▸ PROBLEM DESCRIPTION:
Give again the lines from the line with "gap: 0 -> 12px" to the last line of the records, exactly and in full. Do not carry over any pictures.

[Stored data entries]
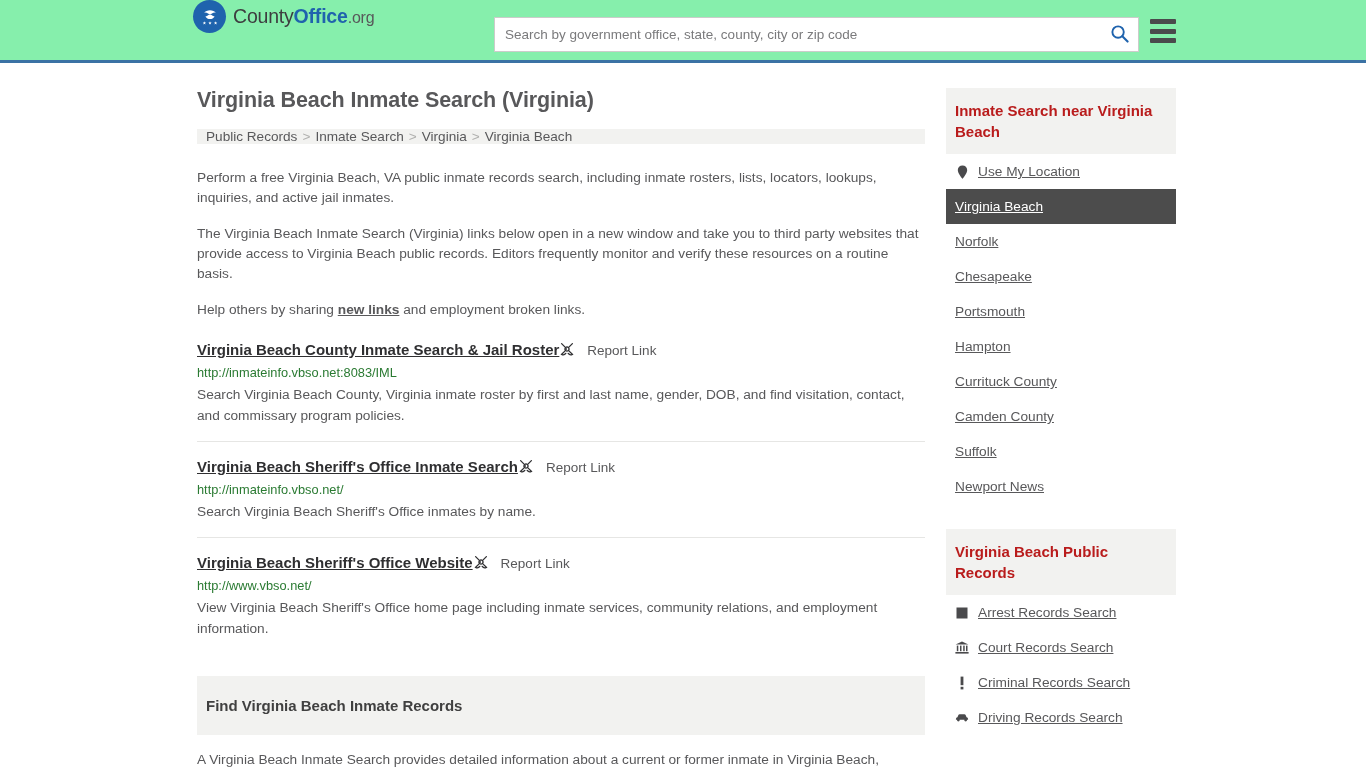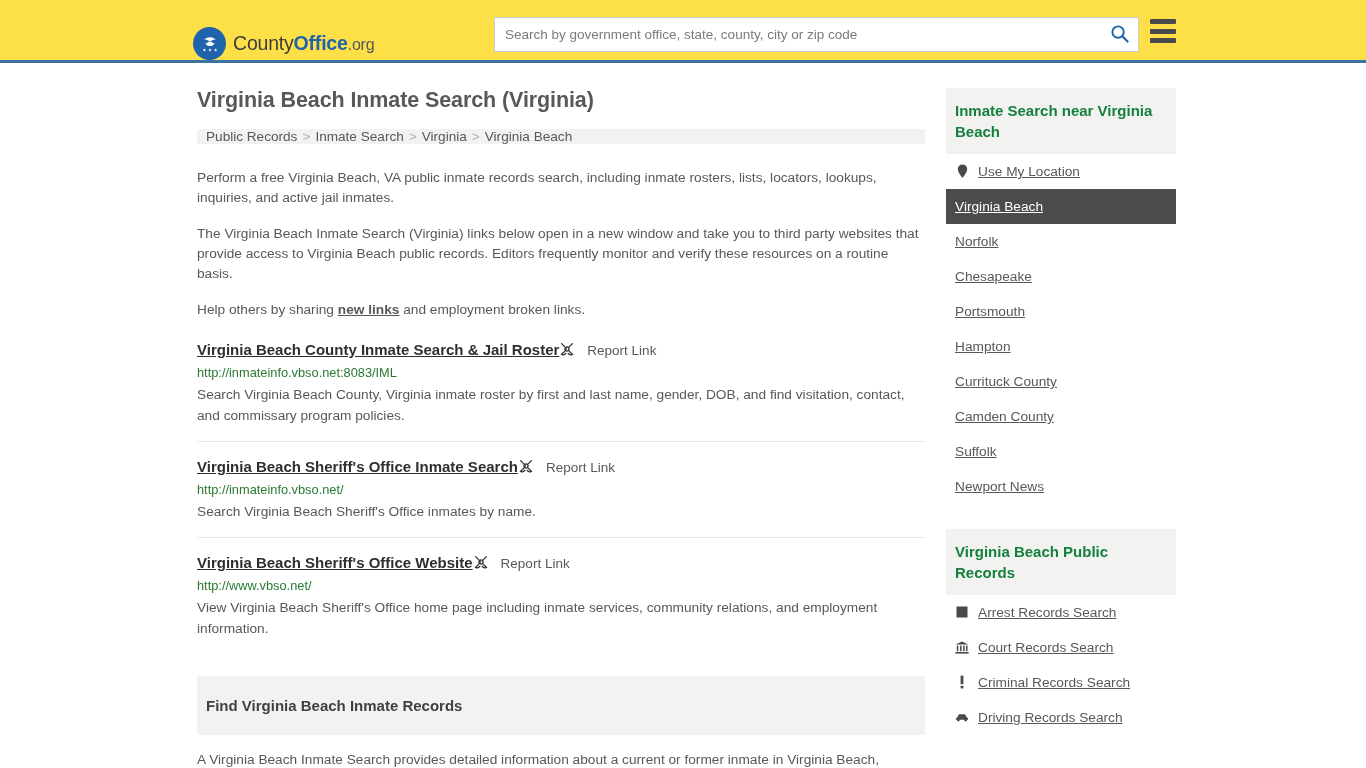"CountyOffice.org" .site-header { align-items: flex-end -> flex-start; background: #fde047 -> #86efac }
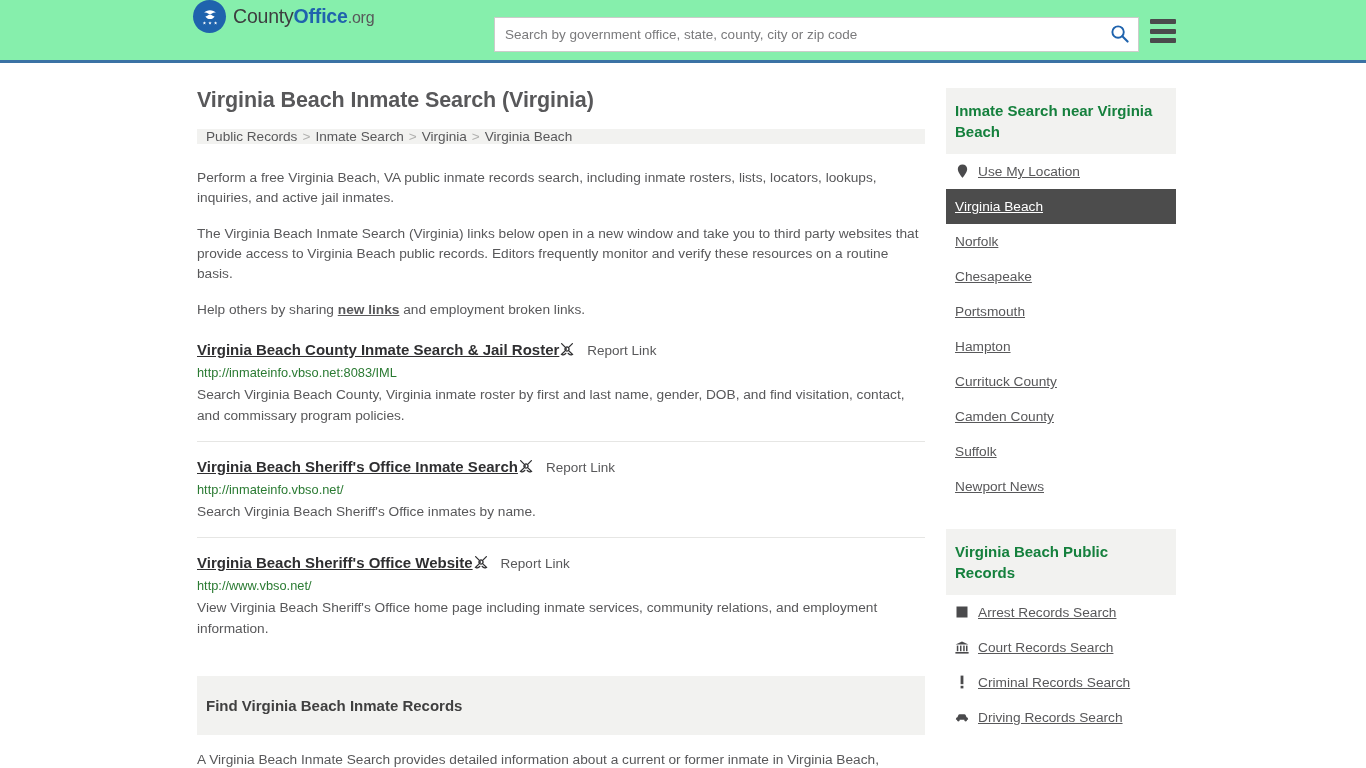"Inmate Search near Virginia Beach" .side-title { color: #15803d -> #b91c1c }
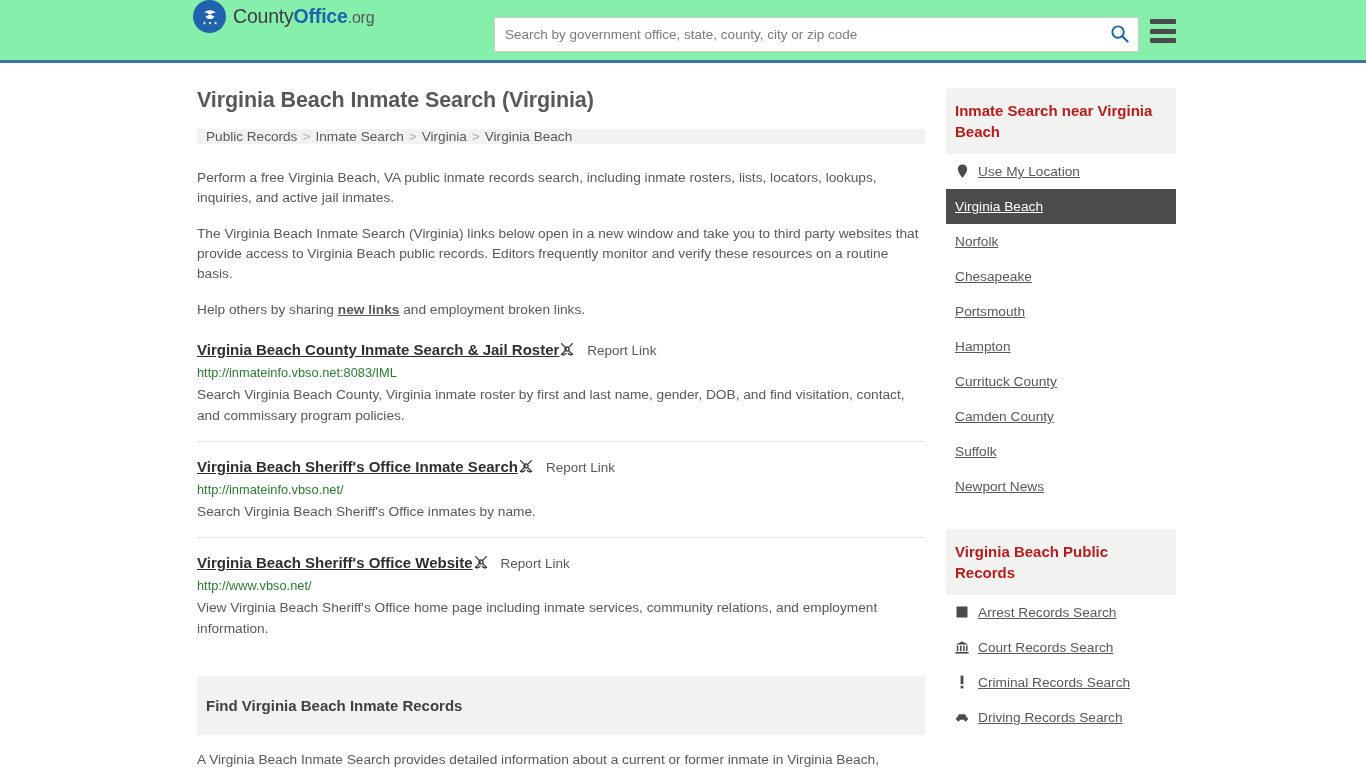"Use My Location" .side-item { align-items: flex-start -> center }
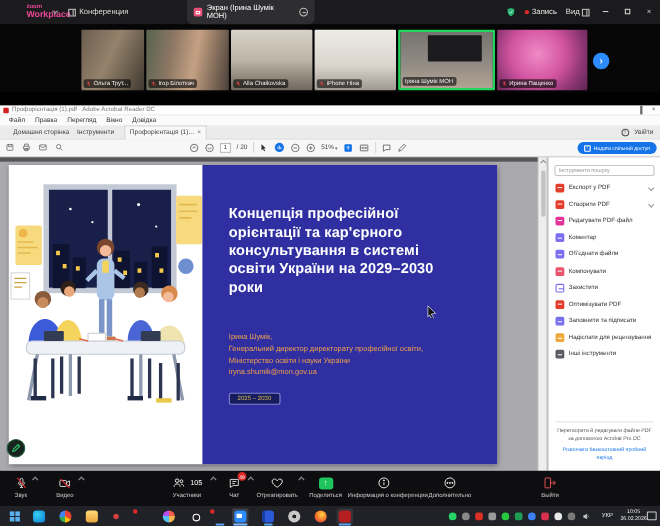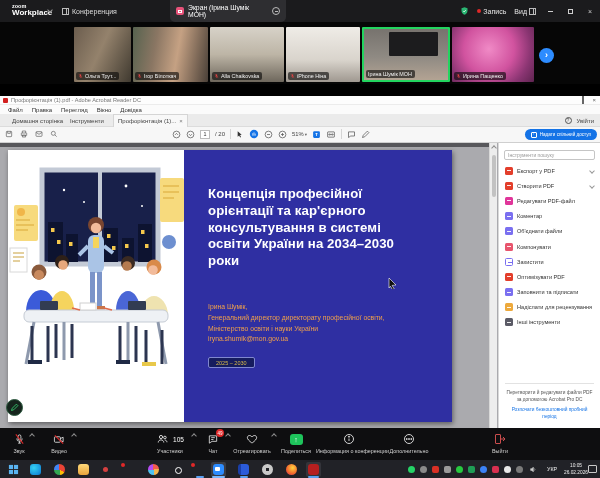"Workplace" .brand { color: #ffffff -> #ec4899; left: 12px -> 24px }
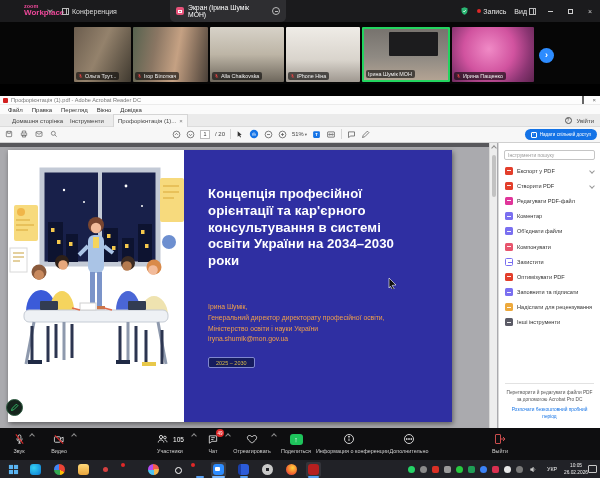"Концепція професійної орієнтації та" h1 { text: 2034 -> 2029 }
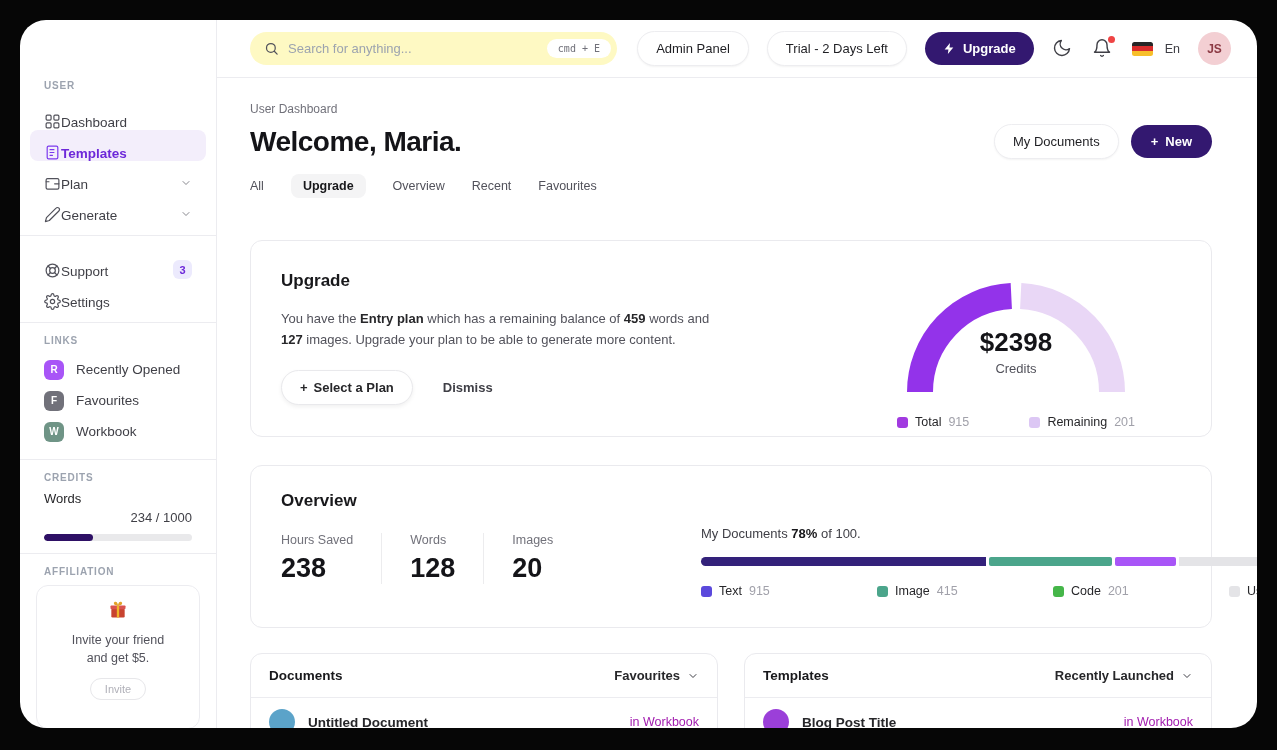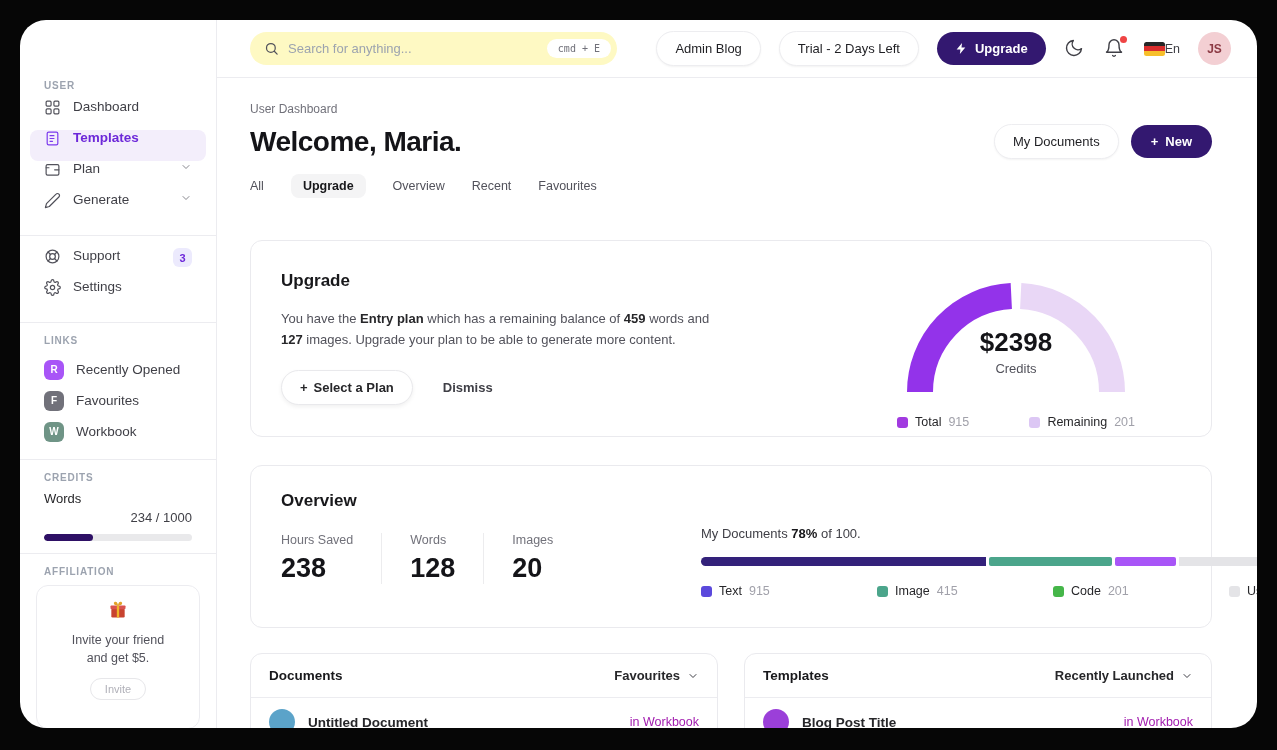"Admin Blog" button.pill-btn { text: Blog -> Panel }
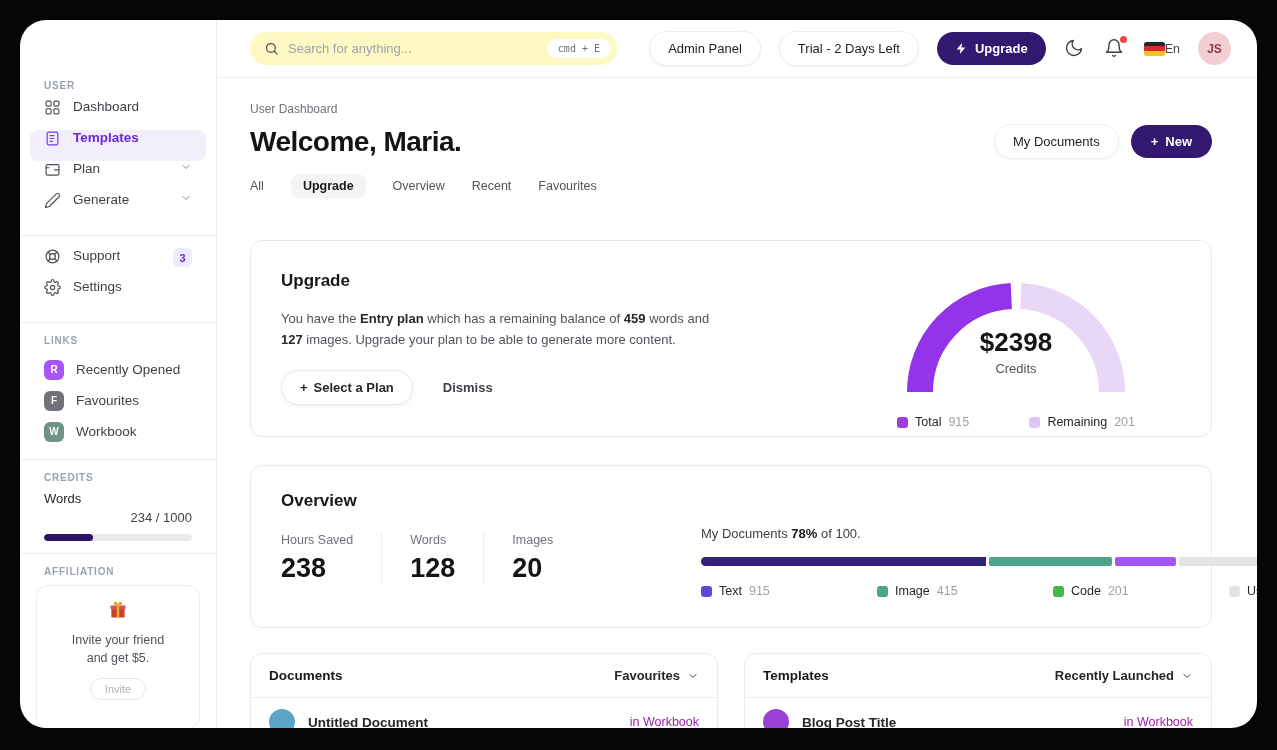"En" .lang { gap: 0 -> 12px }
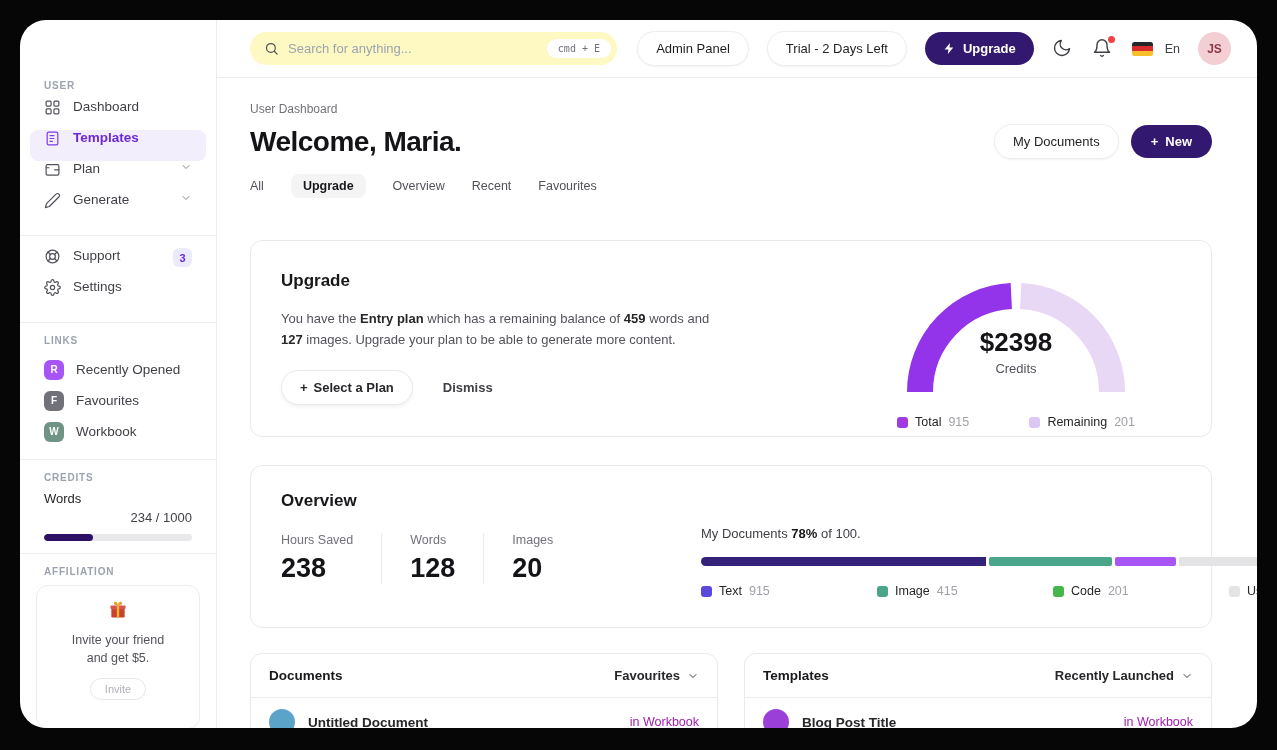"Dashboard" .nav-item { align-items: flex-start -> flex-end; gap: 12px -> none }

▸ YOUR RESPONSE:
"En" .lang { gap: 0 -> 12px }
"Dashboard" .nav-item { align-items: flex-start -> flex-end; gap: 12px -> none }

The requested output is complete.